Presos políticos, alguns de nós, candidamente, passamos noções de organização para colegas presos comuns. Enquanto levávamos uma surra brava da ditadura, os coleguinhas malacas montaram as bem-sucedidas holdings do crime: PCC, A.D.A., e muitos filhotes a dominar, e lucrar, nos presídios e nas comunidades.
As mulheres da minha geração foram feministas, sim. Lutaram e garantiram seus prazeres e o uso de seus corpos. Mas muitas exageraram e liberaram demais as filhinhas, que andam por aí exibindo gravidez precoce e amor incondicional aos funkeiros.

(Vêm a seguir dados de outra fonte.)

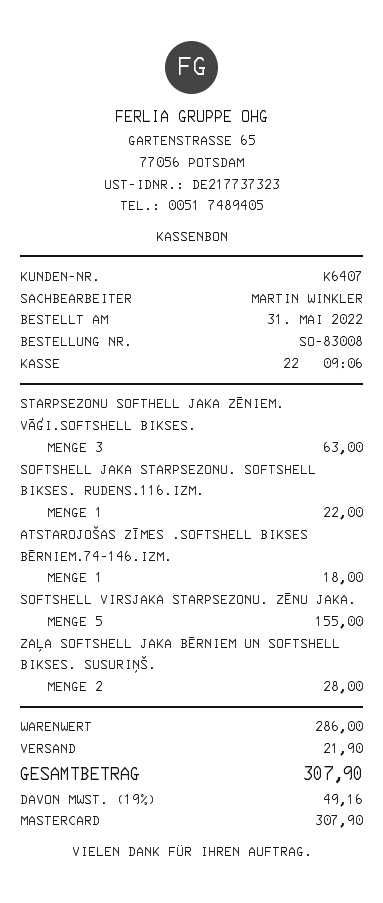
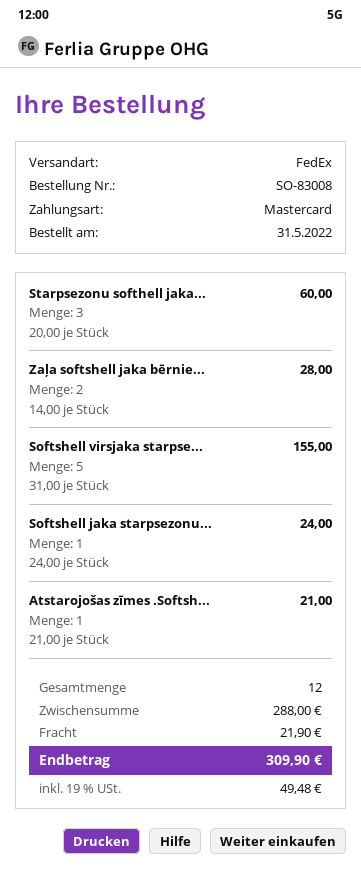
STARPSEZONU SOFTHELL JAKA ZĒNIEM. VĀĢI.SOFTSHELL BIKSES.: 3 for 63.00 -> 3 for 60.00
SOFTSHELL JAKA STARPSEZONU. SOFTSHELL BIKSES. RUDENS.116.IZM.: 1 for 22.00 -> 1 for 24.00
ATSTAROJOŠAS ZĪMES .SOFTSHELL BIKSES BĒRNIEM.74-146.IZM.: 1 for 18.00 -> 1 for 21.00
subtotal: 286.00 -> 288.00
tax: 19% = 49.16 -> 19% = 49.48
total: 307.90 -> 309.90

Está mais do que na hora da minha geração crescer, fazer seu mea culpa, ou culpa inteira, e dar a volta por cima, saindo debaixo dessa cumplicidade indecente. Os velhinhos idealistas de ontem precisam dar o bom exemplo que já tentaram dar antes.
*Ulisses Tavares, 63 anos, poeta, participou ativamente de movimentos
de cidadania no Brasil nas últimas décadas. Ajudou a fundar partidos,
mas nunca se filiou a nenhum deles e anda se sentindo bem sozinho
na batalha. É autor de alguns livros, entre eles Hic!stórias – Os maiores
porres da história da humanidade e A maravilhosa sabedoria das coisas.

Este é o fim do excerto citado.